━━ The data

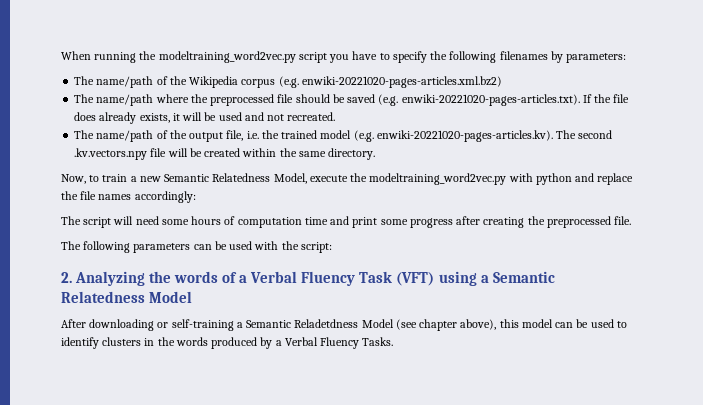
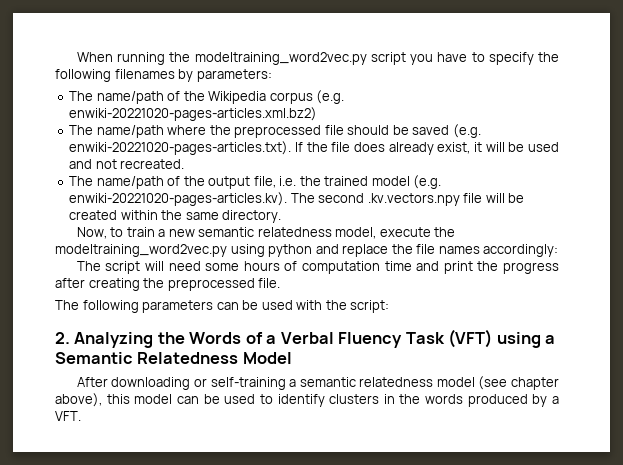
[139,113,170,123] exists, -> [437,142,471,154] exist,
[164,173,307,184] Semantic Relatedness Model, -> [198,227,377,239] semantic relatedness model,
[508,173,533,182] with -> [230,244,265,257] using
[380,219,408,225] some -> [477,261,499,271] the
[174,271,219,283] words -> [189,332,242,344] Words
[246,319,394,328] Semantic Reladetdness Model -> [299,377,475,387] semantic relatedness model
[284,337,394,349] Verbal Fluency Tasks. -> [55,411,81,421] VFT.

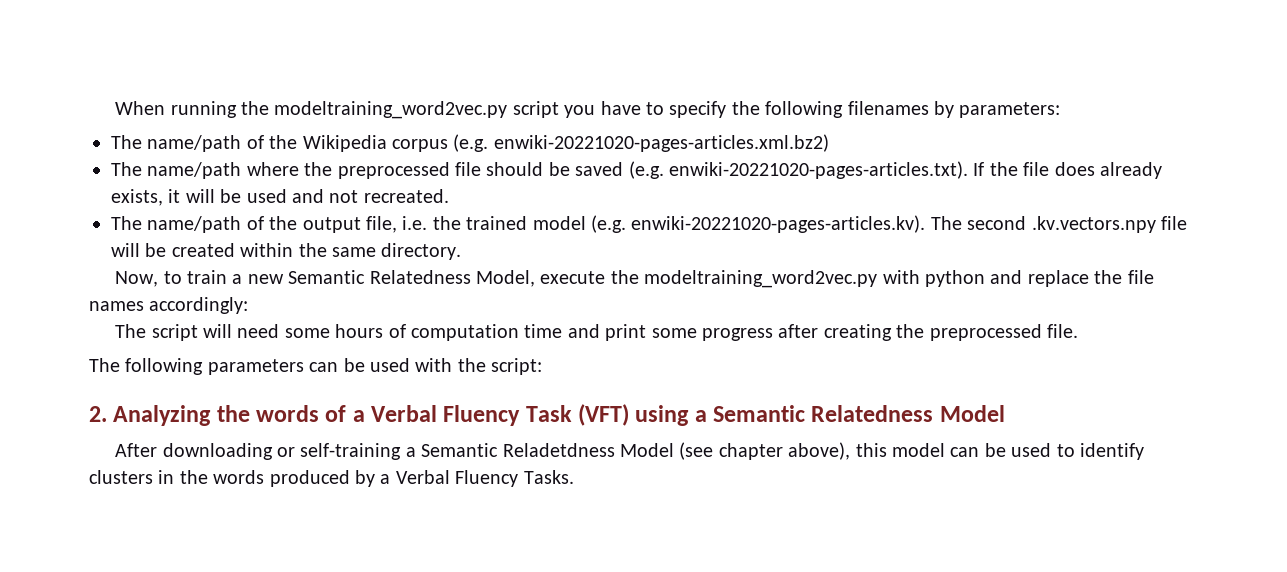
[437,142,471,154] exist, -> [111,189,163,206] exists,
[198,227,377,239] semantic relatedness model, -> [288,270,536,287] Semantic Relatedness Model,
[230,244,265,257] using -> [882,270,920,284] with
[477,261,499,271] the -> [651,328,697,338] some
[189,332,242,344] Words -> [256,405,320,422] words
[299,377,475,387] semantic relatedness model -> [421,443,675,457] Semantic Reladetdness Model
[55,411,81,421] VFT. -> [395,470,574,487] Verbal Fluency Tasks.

━━━━

# [Work instructions]
Reproduce every line from the entries that holds the word "Tasks".

# [Reply]
[284,337,394,349] Verbal Fluency Tasks. -> [55,411,81,421] VFT.
[55,411,81,421] VFT. -> [395,470,574,487] Verbal Fluency Tasks.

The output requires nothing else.